I shoot a lot of double-exposures (a type of photography where you lay two or more images on top of each other). I got into them back in 2013 where I shot some on accident because I re-shot photos on top of roll I had already shot, (An old manual Russian film camera I used wasn't winding properly) and I loved the results. I realized that Nikon DSLRs had the "multiple exposure" feature in-camera, so I started using that.
Later on, my senior art project in college was a series of in-camera, digital double-exposures (I kinda hate these now, but here ya go) (tap or click the right of the photo to check out the gallery):
I've always enjoyed the reward of doing double-exposures in-camera as opposed to Photoshop; nothing against the post-process way, it just doesn't feel as satisfying and looks a little on the cheapy side for me.
As you can tell from the photos above, I started with a rudimentary style of shooting two images on top of each other, heavily inspired by what I would find on Flickr. Since then, I played with different methods: One photo in focus and the second out of focus, zoom in then zoom out, landscape on landscape, two different people, etc. It's not a new type of photography by any means, its origins lie in the days of film, but I still feel like it's still a pretty untread (is that a word?) medium, which is why I'm so into it.
I've seen a ton of double-exposures on Instagram and photo sites because every photographer goes through a phase of having to try it out, but it's rare to see people who stick with it to such an extent that the bounds of what double-exposure can do are really pushed. I've only ever found a few other photographers that really take it places: Adam Goldberg (you've almost definitely seen his stuff if you're a big Instagram fan, not to mention being in Saving Private Ryan and Friends @theadamgoldberg ) and Ben Parks (@benprks ) and Sam Hurd (he's managed to make his somewhat commercial @iamthesam )
Go follow them and delve into their stuff. It is art.
I've generally been dissatisfied with the world around double-exposures because everyone knows what they are and has most likely tried them, but I've never really found a community around it. I'm probably always going to shoot them, because there's a depth of story-telling and context that I feel I can get out of them. There's still so much experimentation to be had, and I've barely scratched the surface. I'm also still largely dissatisfied with my body of double-exposure work; I have a long way to go before I feel happy with it all. With double-exposures for me, it's all about the climb and finding new techniques. Really, that's where the joy of photography comes from for me: I want to just keep finding newness and push it to new places.

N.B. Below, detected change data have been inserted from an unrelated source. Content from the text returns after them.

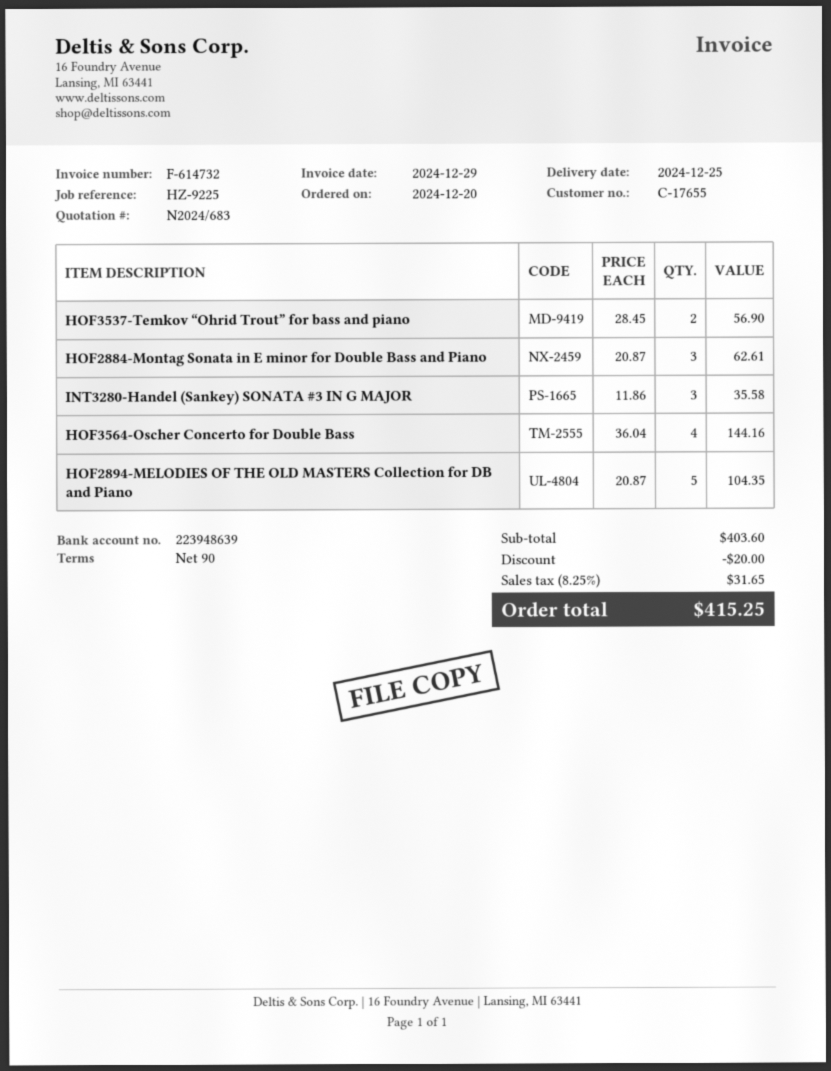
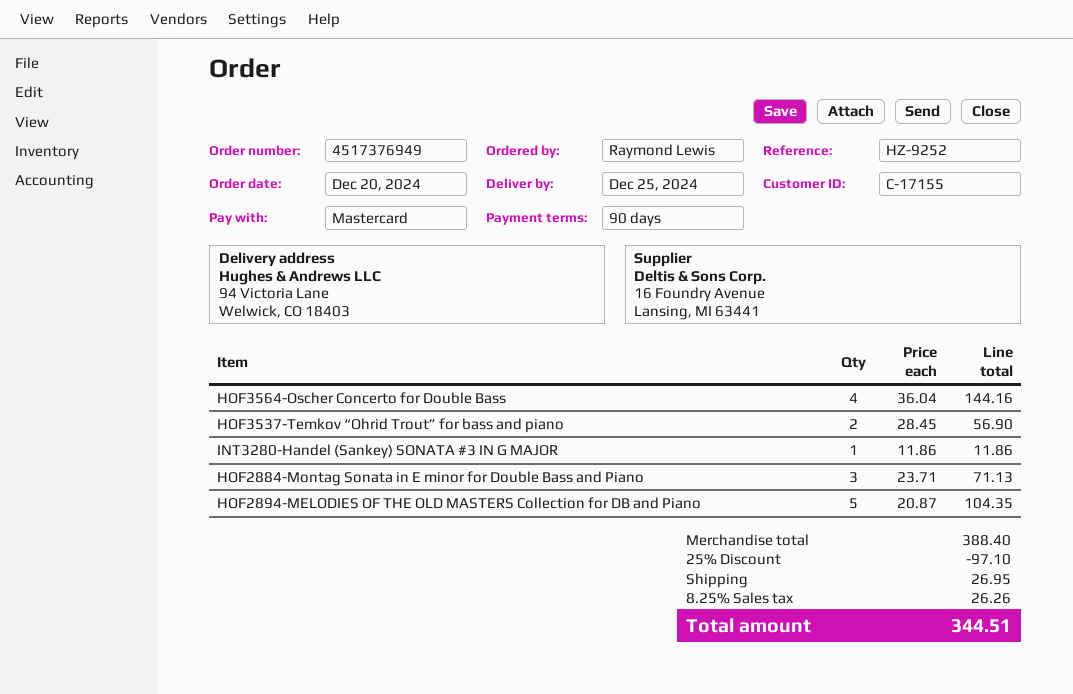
customer number: C-17655 -> C-17155
reference: HZ-9225 -> HZ-9252
HOF2884-Montag Sonata in E minor for Double Bass and Piano: 3 x 20.87 = 62.61 -> 3 x 23.71 = 71.13
INT3280-Handel (Sankey) SONATA #3 IN G MAJOR: 3 x 11.86 = 35.58 -> 1 x 11.86 = 11.86
subtotal: 403.60 -> 388.40
discount: 20.00 -> 97.10
shipping: none -> 26.95
tax: 8.25% = 31.65 -> 8.25% = 26.26
total: 415.25 -> 344.51

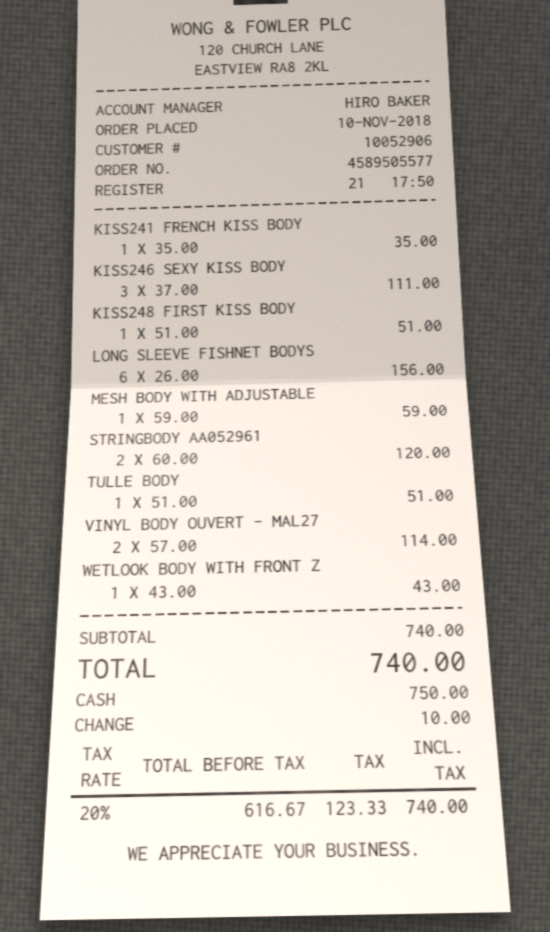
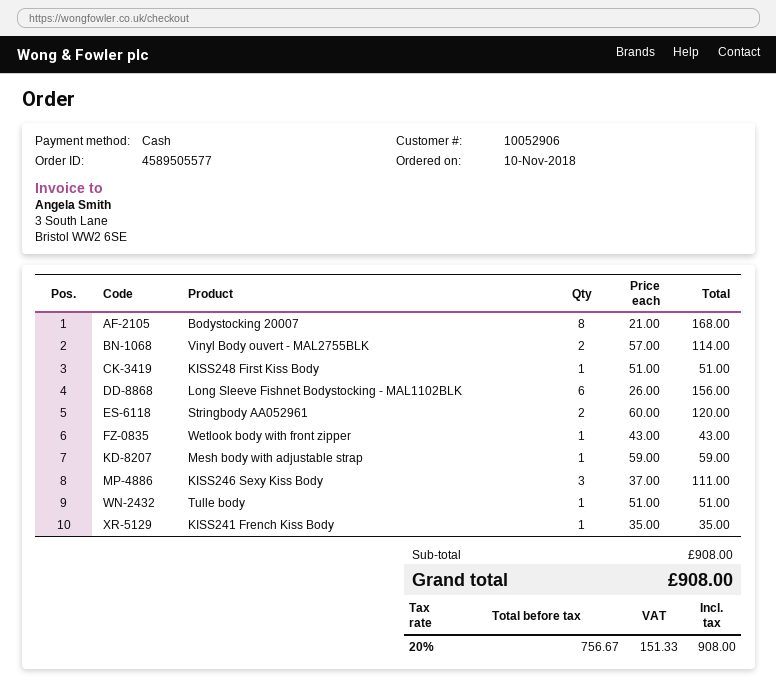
Bodystocking 20007: none -> 8 x 21.00 = 168.00
subtotal: 740.00 -> 908.00
net: 616.67 -> 756.67
tax: 20% = 123.33 -> 20% = 151.33
total: 740.00 -> 908.00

Speaking of which, what leads me to believe that this well-known technique is still somewhat fringe is how hard it is to get a camera that does them in-camera properly. Even most film cameras won't let you shoot over the same frame twice. You either need to go fully manual or hope the digital photography company includes it in the firmware. Just because it was created by film photography doesn't mean it's easy to accomplish with film photography, which is why I stay pretty steadfastly in the Nikon world.
Nikon has pretty much included the feature in every camera they have made for decades now, digital and film. My first film camera I bought on Ebay for $25 for my first film photography class was a Nikon N65, and it works with all my digital lenses and is still one of my favorite film cameras I have.
My main rig for work and double-exposure stuff (which are starting to meld; people are starting to request me to shoot double-exposures of them for paid work which is mind blowing) is my Nikon D800. I covet the D850, but I'm not upgrading until I absolutely have to (profit margins are nice!).
*Gear Head Will suddenly walks in and bludgeons Business Will in the head with a fire extinguisher* It shocks me that anyone gets hyped about Canon cameras as a photographer, because they are just now, in 2018, doing things that my Nikon D800 from 2013 does. I get that Sony is looking pretty sweet too, but you're mostly paying for the brand and an unproven eco-system. Not only does Nikon use Sony sensors, but there's decades of lenses that you can use on any of their cameras. No one has any idea that my camera is 5 years old because it squares up with any brand new camera on the market today. When you buy a beefed up Nikon, you're future proofing.
In a way, it gives me insight to PC nerds who crap on Apple people. PC nerds don't understand why people spend thousands more on an underpowered machine when you can spend half as much on a PC set up for mining bitcoin or VR. That's how I feel about Nikon vs. Canon. Every Canon I've ever used (and I've used the new ones) just feels so behind and honestly, just weak. Granted, it's really about the photographer, but I often lean on the power of the D800 to pull me out of some jams that no Canon could ever pull off.
*Business Will regains consciousness and knocks out Gear Head Will for the count.*
At the end of the day, all cameras are basically capable of the same stuff and if you're a pro, you're used to what you're used to and it doesn't matter. I know Canon photographers that can shoot circles around me even though their camera is trash compared to mine ;)
(the winking emoticon is kinda creepy and weird and would never work in normal conversation)
This is one of those examples of "just start writing and a post will happen" because I'm lost as to where this is going. Basically I like double-exposures and Nikon....so...yeah.